What this task involves
Look through the lines below; wherever the word "words" appears, copy that line.
[Start of section]
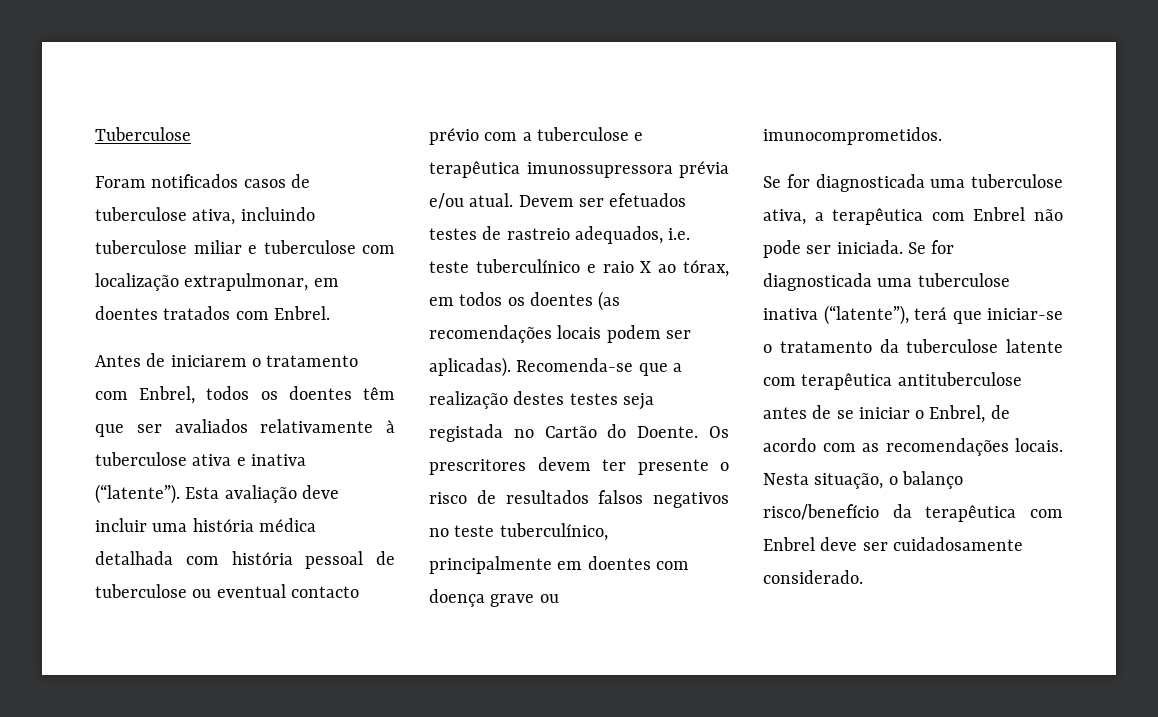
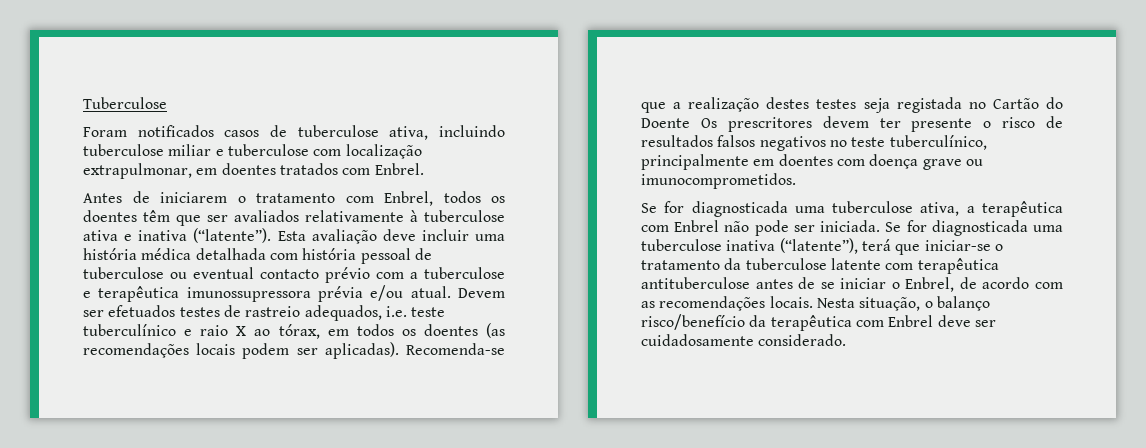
- Recomenda-se que a realização destes testes seja registada no Cartão do Doente. Os prescritores devem ter presente o risco de resultados falsos negativos no teste tuberculínico, principalmente em doentes com doença grave ou imunocomprometidos.
+ Recomenda-se que a realização destes testes seja registada no Cartão do Doente Os prescritores devem ter presente o risco de resultados falsos negativos no teste tuberculínico, principalmente em doentes com doença grave ou imunocomprometidos.

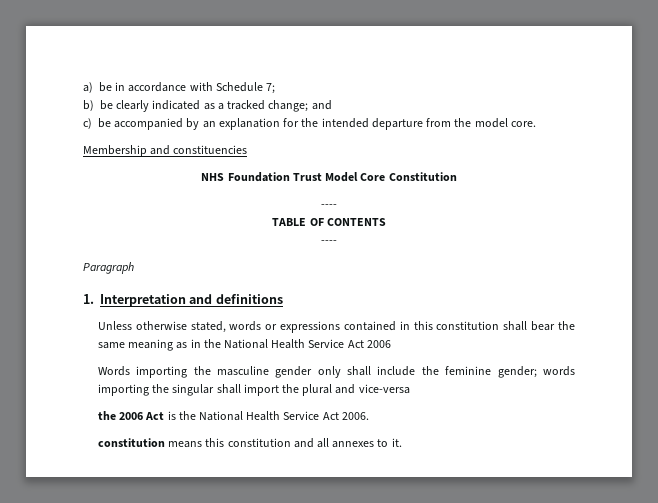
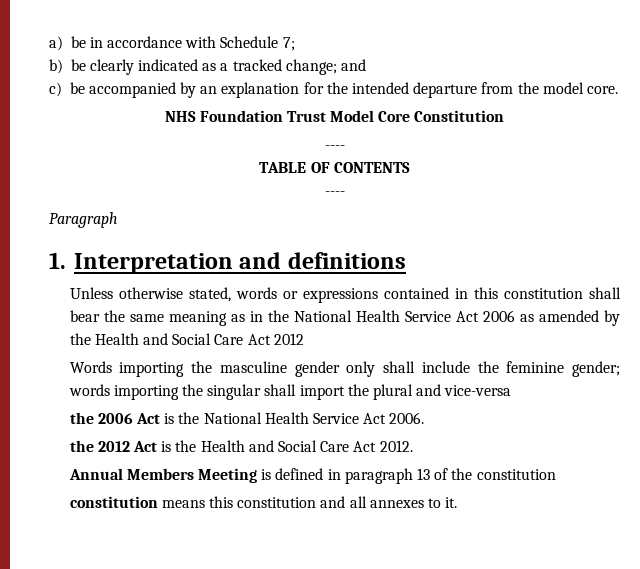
- Membership and constituencies
- Unless otherwise stated, words or expressions contained in this constitution shall bear the same meaning as in the National Health Service Act 2006
+ Unless otherwise stated, words or expressions contained in this constitution shall bear the same meaning as in the National Health Service Act 2006 as amended by the Health and Social Care Act 2012
+ the 2012 Act is the Health and Social Care Act 2012.
+ Annual Members Meeting is defined in paragraph 13 of the constitution

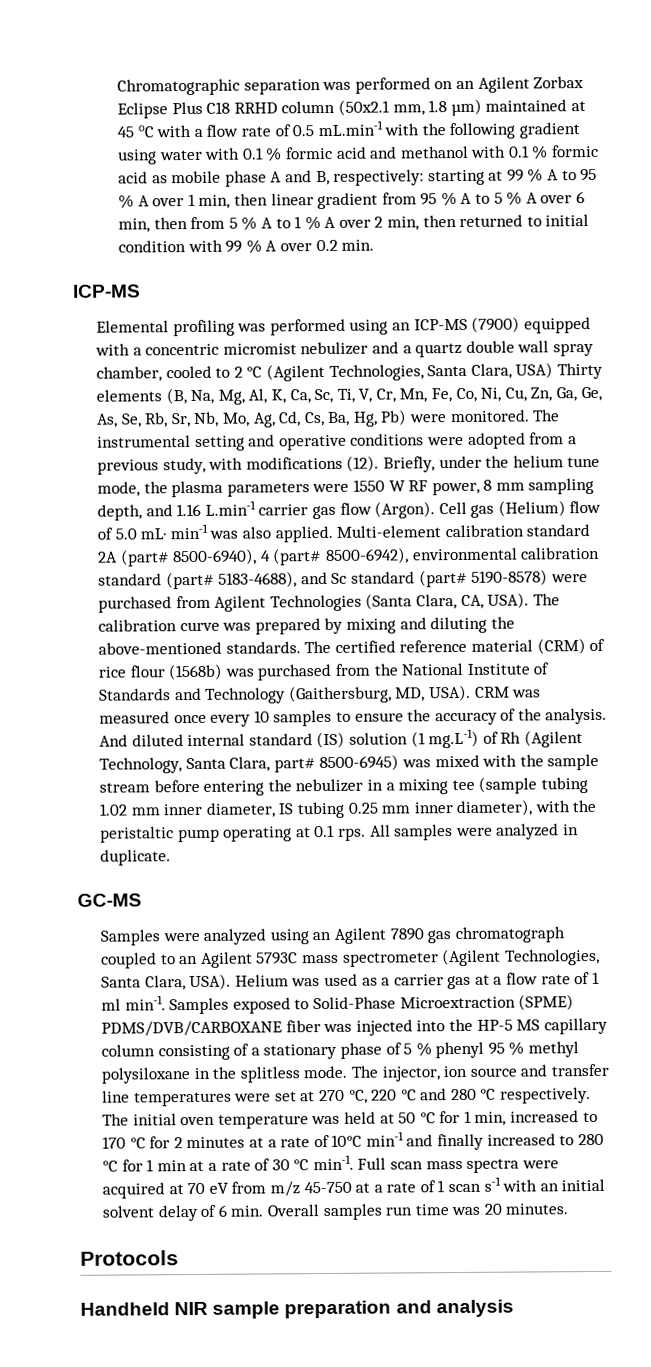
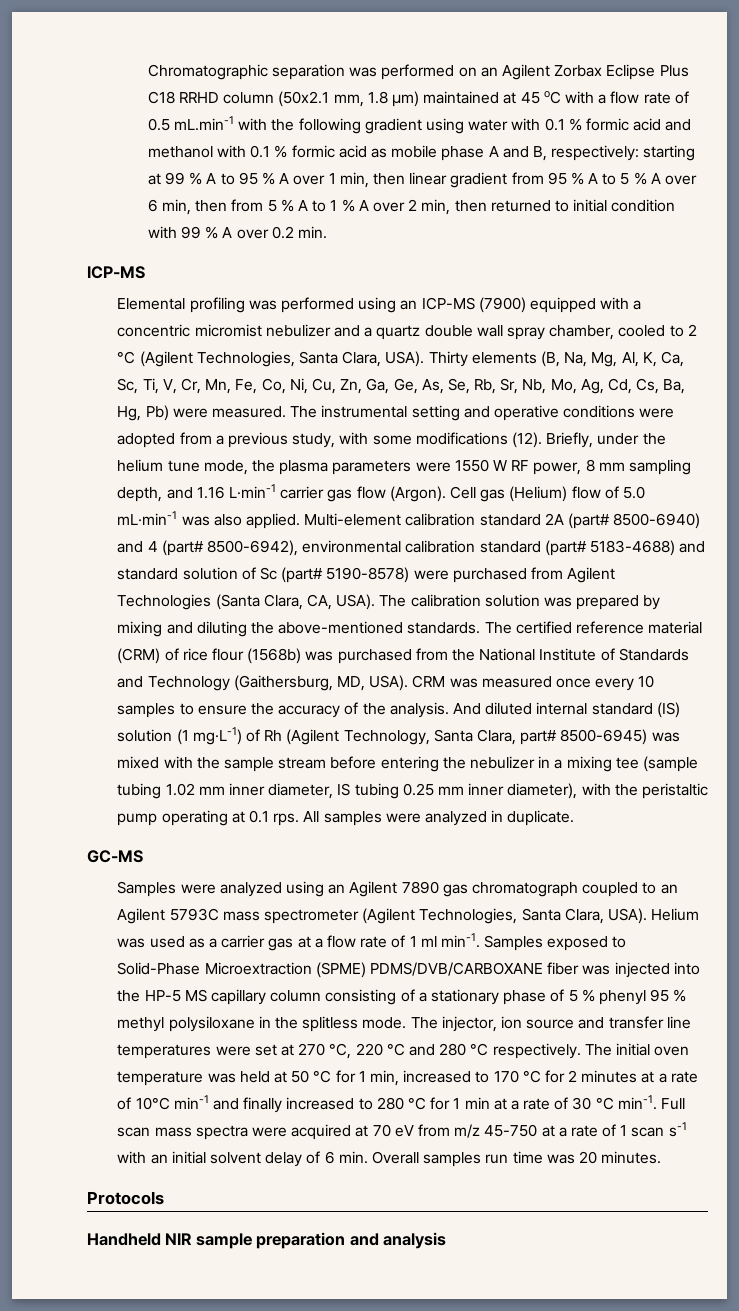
- Elemental profiling was performed using an ICP-MS (7900) equipped with a concentric micromist nebulizer and a quartz double wall spray chamber, cooled to 2 °C (Agilent Technologies, Santa Clara, USA) Thirty elements (B, Na, Mg, Al, K, Ca, Sc, Ti, V, Cr, Mn, Fe, Co, Ni, Cu, Zn, Ga, Ge, As, Se, Rb, Sr, Nb, Mo, Ag, Cd, Cs, Ba, Hg, Pb) were monitored.
+ Elemental profiling was performed using an ICP-MS (7900) equipped with a concentric micromist nebulizer and a quartz double wall spray chamber, cooled to 2 °C (Agilent Technologies, Santa Clara, USA). Thirty elements (B, Na, Mg, Al, K, Ca, Sc, Ti, V, Cr, Mn, Fe, Co, Ni, Cu, Zn, Ga, Ge, As, Se, Rb, Sr, Nb, Mo, Ag, Cd, Cs, Ba, Hg, Pb) were measured.
- The instrumental setting and operative conditions were adopted from a previous study, with modifications (12).
+ The instrumental setting and operative conditions were adopted from a previous study, with some modifications (12).
- Briefly, under the helium tune mode, the plasma parameters were 1550 W RF power, 8 mm sampling depth, and 1.16 L.min-1 carrier gas flow (Argon).
+ Briefly, under the helium tune mode, the plasma parameters were 1550 W RF power, 8 mm sampling depth, and 1.16 L·min-1 carrier gas flow (Argon).
- Cell gas (Helium) flow of 5.0 mL· min-1 was also applied.
+ Cell gas (Helium) flow of 5.0 mL·min-1 was also applied.
- Multi-element calibration standard 2A (part# 8500-6940), 4 (part# 8500-6942), environmental calibration standard (part# 5183-4688), and Sc standard (part# 5190-8578) were purchased from Agilent Technologies (Santa Clara, CA, USA).
+ Multi-element calibration standard 2A (part# 8500-6940) and 4 (part# 8500-6942), environmental calibration standard (part# 5183-4688) and standard solution of Sc (part# 5190-8578) were purchased from Agilent Technologies (Santa Clara, CA, USA).
- The calibration curve was prepared by mixing and diluting the above-mentioned standards.
+ The calibration solution was prepared by mixing and diluting the above-mentioned standards.
- And diluted internal standard (IS) solution (1 mg.L-1) of Rh (Agilent Technology, Santa Clara, part# 8500-6945) was mixed with the sample stream before entering the nebulizer in a mixing tee (sample tubing 1.02 mm inner diameter, IS tubing 0.25 mm inner diameter), with the peristaltic pump operating at 0.1 rps.
+ And diluted internal standard (IS) solution (1 mg·L-1) of Rh (Agilent Technology, Santa Clara, part# 8500-6945) was mixed with the sample stream before entering the nebulizer in a mixing tee (sample tubing 1.02 mm inner diameter, IS tubing 0.25 mm inner diameter), with the peristaltic pump operating at 0.1 rps.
[End of section]
Task solution
- Unless otherwise stated, words or expressions contained in this constitution shall bear the same meaning as in the National Health Service Act 2006
+ Unless otherwise stated, words or expressions contained in this constitution shall bear the same meaning as in the National Health Service Act 2006 as amended by the Health and Social Care Act 2012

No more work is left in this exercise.